How to make a generic method in Python to execute multiple piped shell commands?

Question

I have many shell commands that need to be executed in my python script. I know that I shouldn't use shell=true as mentioned here and that I can use the std outputs and inputs in case when I have pipes in the command as mentioned here.

But the problem is that my shell commands are complex and full of pipes, so I'd like to make a generic method to be used by my script.

I made a small test below, but is hanging after printing the result (I simplified just to put here). Can somebody please let me know:

Why is hanging.
If there's a better method of doing this.

Thanks.

PS: This is just a small portion of a big python project and there are business reasons why I'm trying to do this. Thanks.

#!/usr/bin/env python3
import subprocess as sub
from subprocess import Popen, PIPE
import shlex

def exec_cmd(cmd,p=None,isFirstLoop=True):
   if not isFirstLoop and not p:
       print("Error, p is null")
       exit()
   if "|" in cmd:
       cmds = cmd.split("|")
       while "|" in cmd:
           # separates what is before and what is after the first pipe
           now_cmd = cmd.split('|',1)[0].strip()
           next_cmd = cmd.split('|',1)[-1].strip()
           try:
               if isFirstLoop:
                   p1 = sub.Popen(shlex.split(now_cmd), stdout=PIPE)
                   exec_cmd(next_cmd,p1,False)
               else:
                   p2 = sub.Popen(shlex.split(now_cmd),stdin=p.stdout, stdout=PIPE)
                   exec_cmd(next_cmd,p2,False)
           except Exception as e:
               print("Error executing command '{0}'.\nOutput:\n:{1}".format(cmd,str(e)))
               exit()
           # Adjust cmd to execute the next part
           cmd = next_cmd
   else:
       proc = sub.Popen(shlex.split(cmd),stdin=p.stdout, stdout=PIPE, universal_newlines=True)
       (out,err) = proc.communicate()
       if err:
           print(str(err).strip())
       else:
           print(out)



exec_cmd("ls -ltrh | awk '{print $9}' | wc -l ")

You might have some luck posting this on the code review stack exchange site. As I see it, there are some potential problems with the way that commands are parsed, very similar problems to the ones with `shell=True`… this code is not much better. Second, if you create a pipe using `stdout=PIPE` you can then pass `stdin=proc.stdout` to use the same pipe, which is a better way to connect programs. But it requires a bit of thinking. — Dietrich Epp, Aug 08 '18 at 23:31
@DietrichEpp Code review does not accept neither code that is not working, nor code that is simplified for the purpose of demonstrating a specific behaviour.
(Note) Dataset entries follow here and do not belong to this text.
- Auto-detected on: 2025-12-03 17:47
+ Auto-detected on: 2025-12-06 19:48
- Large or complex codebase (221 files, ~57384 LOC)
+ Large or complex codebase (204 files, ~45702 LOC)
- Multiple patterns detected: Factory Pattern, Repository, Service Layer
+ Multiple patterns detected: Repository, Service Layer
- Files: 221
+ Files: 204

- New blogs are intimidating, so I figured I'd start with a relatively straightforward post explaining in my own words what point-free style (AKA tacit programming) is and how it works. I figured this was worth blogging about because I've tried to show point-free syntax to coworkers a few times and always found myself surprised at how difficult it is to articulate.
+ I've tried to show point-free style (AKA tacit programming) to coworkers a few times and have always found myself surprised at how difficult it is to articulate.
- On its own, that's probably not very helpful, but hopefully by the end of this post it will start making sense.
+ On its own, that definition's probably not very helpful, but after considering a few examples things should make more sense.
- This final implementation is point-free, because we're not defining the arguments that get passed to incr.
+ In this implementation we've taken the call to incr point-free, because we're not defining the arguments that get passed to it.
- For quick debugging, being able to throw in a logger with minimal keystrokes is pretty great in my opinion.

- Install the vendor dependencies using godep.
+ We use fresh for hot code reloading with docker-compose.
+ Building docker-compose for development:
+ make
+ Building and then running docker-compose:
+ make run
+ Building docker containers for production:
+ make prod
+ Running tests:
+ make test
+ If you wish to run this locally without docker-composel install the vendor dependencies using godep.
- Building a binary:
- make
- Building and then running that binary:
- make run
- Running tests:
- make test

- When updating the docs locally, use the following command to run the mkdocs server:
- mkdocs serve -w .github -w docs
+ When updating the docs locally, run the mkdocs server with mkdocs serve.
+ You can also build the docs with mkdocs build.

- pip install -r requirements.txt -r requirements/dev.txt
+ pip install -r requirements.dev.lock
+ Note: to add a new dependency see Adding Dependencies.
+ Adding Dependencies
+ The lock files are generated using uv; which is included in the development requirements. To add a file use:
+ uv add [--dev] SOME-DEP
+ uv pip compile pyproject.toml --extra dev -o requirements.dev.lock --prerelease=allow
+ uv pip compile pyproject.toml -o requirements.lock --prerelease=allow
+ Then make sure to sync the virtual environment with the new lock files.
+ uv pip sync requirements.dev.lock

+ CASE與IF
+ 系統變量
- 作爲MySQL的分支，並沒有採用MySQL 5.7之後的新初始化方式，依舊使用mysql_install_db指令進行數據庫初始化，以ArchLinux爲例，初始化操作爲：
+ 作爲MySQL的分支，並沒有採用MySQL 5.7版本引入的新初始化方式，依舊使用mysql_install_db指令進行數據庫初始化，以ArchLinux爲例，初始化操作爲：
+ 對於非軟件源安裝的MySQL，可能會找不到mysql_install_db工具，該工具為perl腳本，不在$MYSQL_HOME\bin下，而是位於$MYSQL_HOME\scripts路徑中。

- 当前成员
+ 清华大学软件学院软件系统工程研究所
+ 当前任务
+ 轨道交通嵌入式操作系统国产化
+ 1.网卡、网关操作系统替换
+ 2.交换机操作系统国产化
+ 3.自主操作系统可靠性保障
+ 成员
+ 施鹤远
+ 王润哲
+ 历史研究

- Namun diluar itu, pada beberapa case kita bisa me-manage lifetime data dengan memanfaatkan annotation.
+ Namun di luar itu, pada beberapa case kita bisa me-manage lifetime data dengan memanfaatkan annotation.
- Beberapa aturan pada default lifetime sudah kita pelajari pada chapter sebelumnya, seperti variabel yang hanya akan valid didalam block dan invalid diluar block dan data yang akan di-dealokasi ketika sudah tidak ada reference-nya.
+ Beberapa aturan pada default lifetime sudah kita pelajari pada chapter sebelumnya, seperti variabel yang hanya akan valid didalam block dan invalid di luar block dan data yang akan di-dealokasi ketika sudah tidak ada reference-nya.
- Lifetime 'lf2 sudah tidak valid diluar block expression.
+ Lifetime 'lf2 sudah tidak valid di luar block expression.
This question has a clear problem (code hangs) that can be addressed on SO. — 301_Moved_Permanently, Aug 09 '18 at 13:41
Here's a simple way to do it: https://gist.github.com/depp/c798381d6810657f528fe8d0d8013729 — Dietrich Epp, Aug 09 '18 at 14:13
@DietrichEpp, I believe that your answer should also be added to the answers below. Thanks. — Arthur Accioly, Aug 13 '18 at 21:29
@ArthurAccioly: I didn't want to post an answer with code I didn't stand behind. It was a comment because there were some edge cases yet to consider. — Dietrich Epp, Aug 14 '18 at 14:30

301_Moved_Permanently · Accepted Answer · 2018-08-13T07:27:53.683

Instead of using a shell string and trying to parse it with your own means, I’d ask the user to provide the commands as separate entities themselves. This avoid the obvious trap of detecting a | that is part of a command and not used as a shell pipe. That you ask them to provide commands as a list of strings or a single string that you will shlex.split afterwards is up to the interface that you want to expose. I’d choose the first one for its simplicity in the following example.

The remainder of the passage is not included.